Yazar Abdullah AYSU bu kitabında sizi Türkiye'deki kooperatifçiliğin tarihine doğru yolculuğa çıkarıp, kooperatifçiliğin nasıl yozlaştığına dair bilgilerini paylaşıyor. İnsanların kent yaşamına özendirilmesi, bununla birlikte kent insanlarının üretme becerisini nasıl kaybettiklerini ve kaybettikleri şeyin sadece bu olmadığı bireyselliğin nasıl ön plana alınıp, dayanışma ruhunun yerle bir edilişini ve sonuçta kurtuluş reçetesinin yine birlikte hareket etmek, dayanışmak yani kooperatifçilikte olduğunu göreceksiniz. Dayanışma kültürünü hayatınızın bir parçası haline getirmeniz dileğiyle, keyifli okumalar dilerim...

Kitaplar bazı bölümleri aşağıya paylaşıyorum...

- Kooperatiflerin asıl amacı vurguncu kapitalist sektöre/şirketlere karşı bireyleri birleştirerek, ekonomik yönden kendilerini korumalarına imkan ve ortam sağlamaktır.

- 19. Yüzyılın ikinci yarısından itibaren bütün ülkelerin ekonomik ve sosyal kalkınmasında önemli roller üstlenen kooperatifler, hala mutlak piyasacı kapitalizme karşı geliştirilebilecek bir alternatif olarak Üzerlerinde düşünülmeyi hak ediyorlar. Kooperatifler gelişmiş yada gelişmemiş ülkelerde öyle ya da böyle, bir toplumsal hareket niteliği taşımayı da sürdürüyorlar. Dolayısıyla kooperatifler küresel dünyada demokrasi, barış ve ekolojinin korunmasına büyük katkılar sağlayabilecek araç ve platformlar olarak itinayla geliştirilmeyi bekliyorlar. 

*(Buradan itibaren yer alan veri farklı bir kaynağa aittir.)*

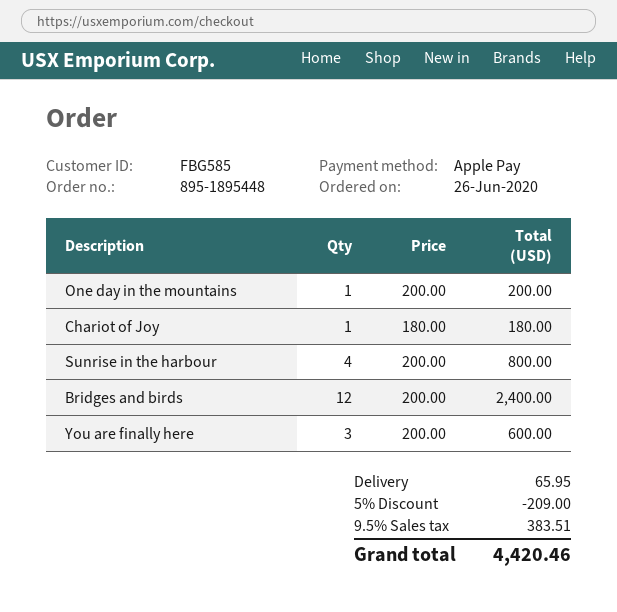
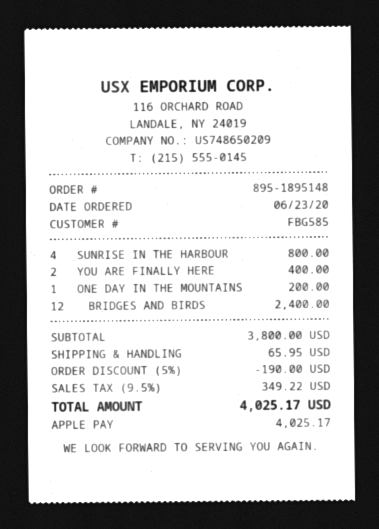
order number: 895-1895448 -> 895-1895148
order date: 2020-06-26 -> 2020-06-23
Chariot of Joy: 1 for 180.00 -> none
You are finally here: 3 for 600.00 -> 2 for 400.00
discount: 5% = 209.00 -> 5% = 190.00
tax: 9.5% = 383.51 -> 9.5% = 349.22
total: 4420.46 -> 4025.17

- Bugün saklanamaz bir gıda krizi var. Gıda konusunda herkes kaygılı. En çok da kentliler. Ancak kentliler üretme kabiliyetlerini kaybetmiş durumda.

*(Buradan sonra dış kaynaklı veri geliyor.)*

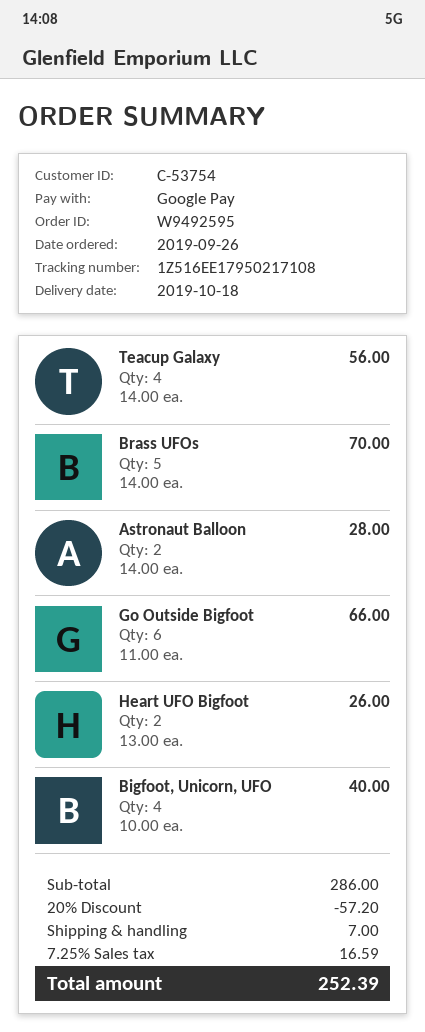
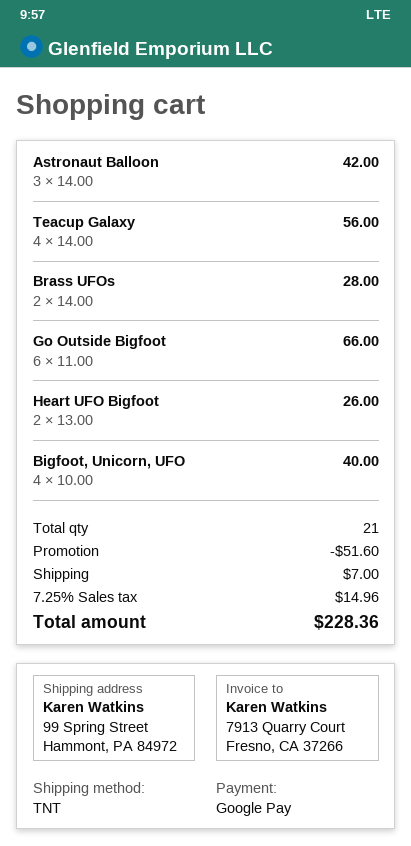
Brass UFOs: 5 x 14.00 = 70.00 -> 2 x 14.00 = 28.00
Astronaut Balloon: 2 x 14.00 = 28.00 -> 3 x 14.00 = 42.00
discount: 57.20 -> 51.60
tax: 7.25% = 16.59 -> 7.25% = 14.96
total: 252.39 -> 228.36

- Ayrıca sistem ve işleyen kent kültürü insanları iyiden iyiye bireyselleştirdi. Dayanışma ilişkileri çözülmüş durumda. 

- Kooperatifin işleyen imece usulü sona ermiş, kentlerde insanlar bırakın dayanışmayı, kendilerini dostuna, komşusuna hatta akrabalarına bile kapatmış durumdalar. 

- Tarımın şirketleşmesinden yana olanlar, aile çiftçiliğini büyük tarım işletmelerine göre ülke için sakıncalı diye anlatıyorlar. Oysa aile çiftçiliği büyük tarım işletmelerine göre daha üstün olduğu bir gerçektir. Bu durum dünya üzerinde kanıtlanmıştır da. Ayrıca küçük aile çiftçiliğinin ülkelerin de yararına olduğu başka bir gerçekliktir.

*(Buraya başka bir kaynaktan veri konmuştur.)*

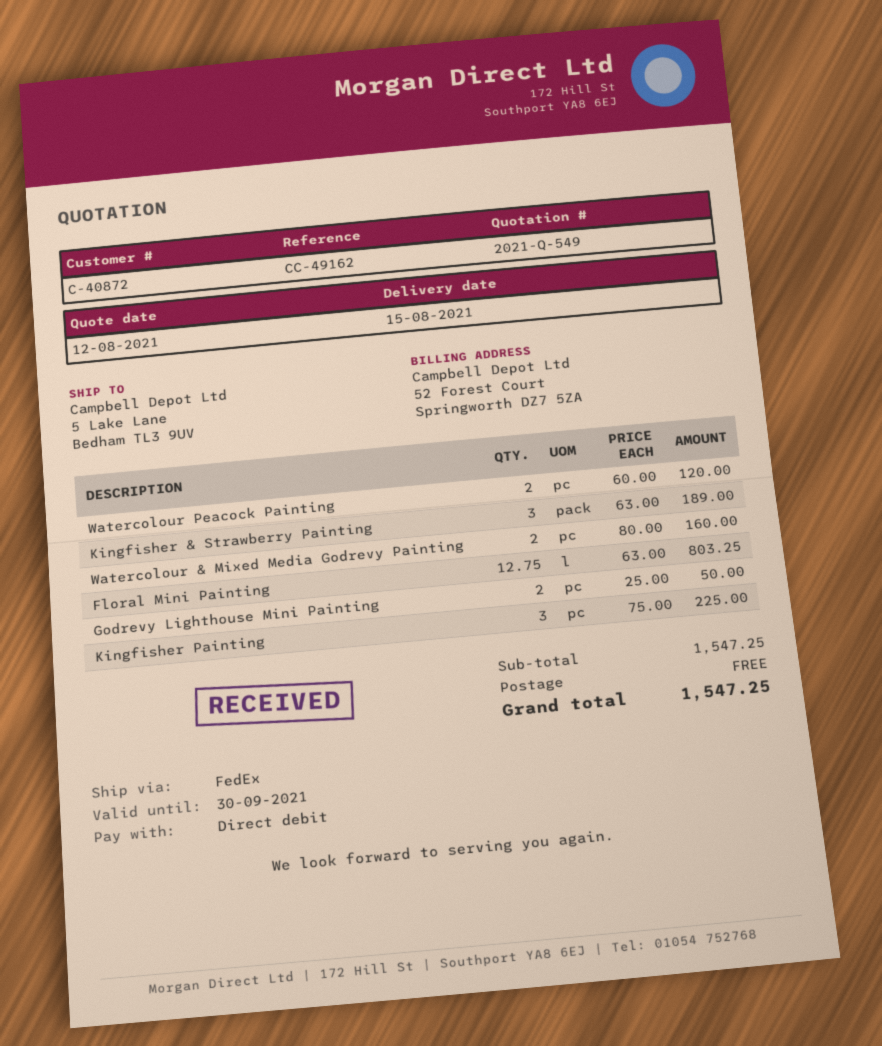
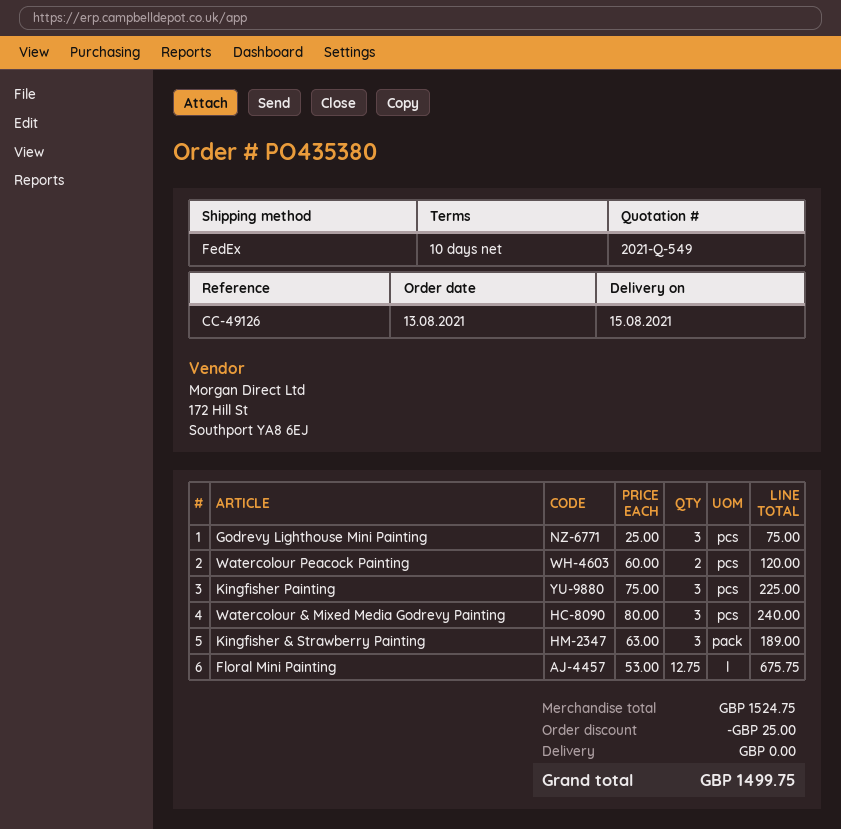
reference: CC-49162 -> CC-49126
Watercolour & Mixed Media Godrevy Painting: 2 x 80.00 = 160.00 -> 3 x 80.00 = 240.00
Floral Mini Painting: 12.75 x 63.00 = 803.25 -> 12.75 x 53.00 = 675.75
Godrevy Lighthouse Mini Painting: 2 x 25.00 = 50.00 -> 3 x 25.00 = 75.00
subtotal: 1547.25 -> 1524.75
discount: none -> 25.00
total: 1547.25 -> 1499.75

- Kooperatifler genel olarak atıl varlıkları harekete geçirirler. Adil paylaşımın yaygınlaşmasını sağlarlar. Dezavantajlı kesimlerin kendini ekonomik ve sosyal güvenceye almasına çözüm üretirler, destek sunarlar. Bunu başarmak için sorunun sahipleri kooperatiflerde bir araya gelir, dayanışır sorunlarını kooperatif çatısı altında birlikte çözerler...

Kooperatifler - Abdullah AYSU

24.10.2019 Perşembe

Hiç yorum yok:

Yorum Gönder

Related Posts Plugin for WordPress, Blogger...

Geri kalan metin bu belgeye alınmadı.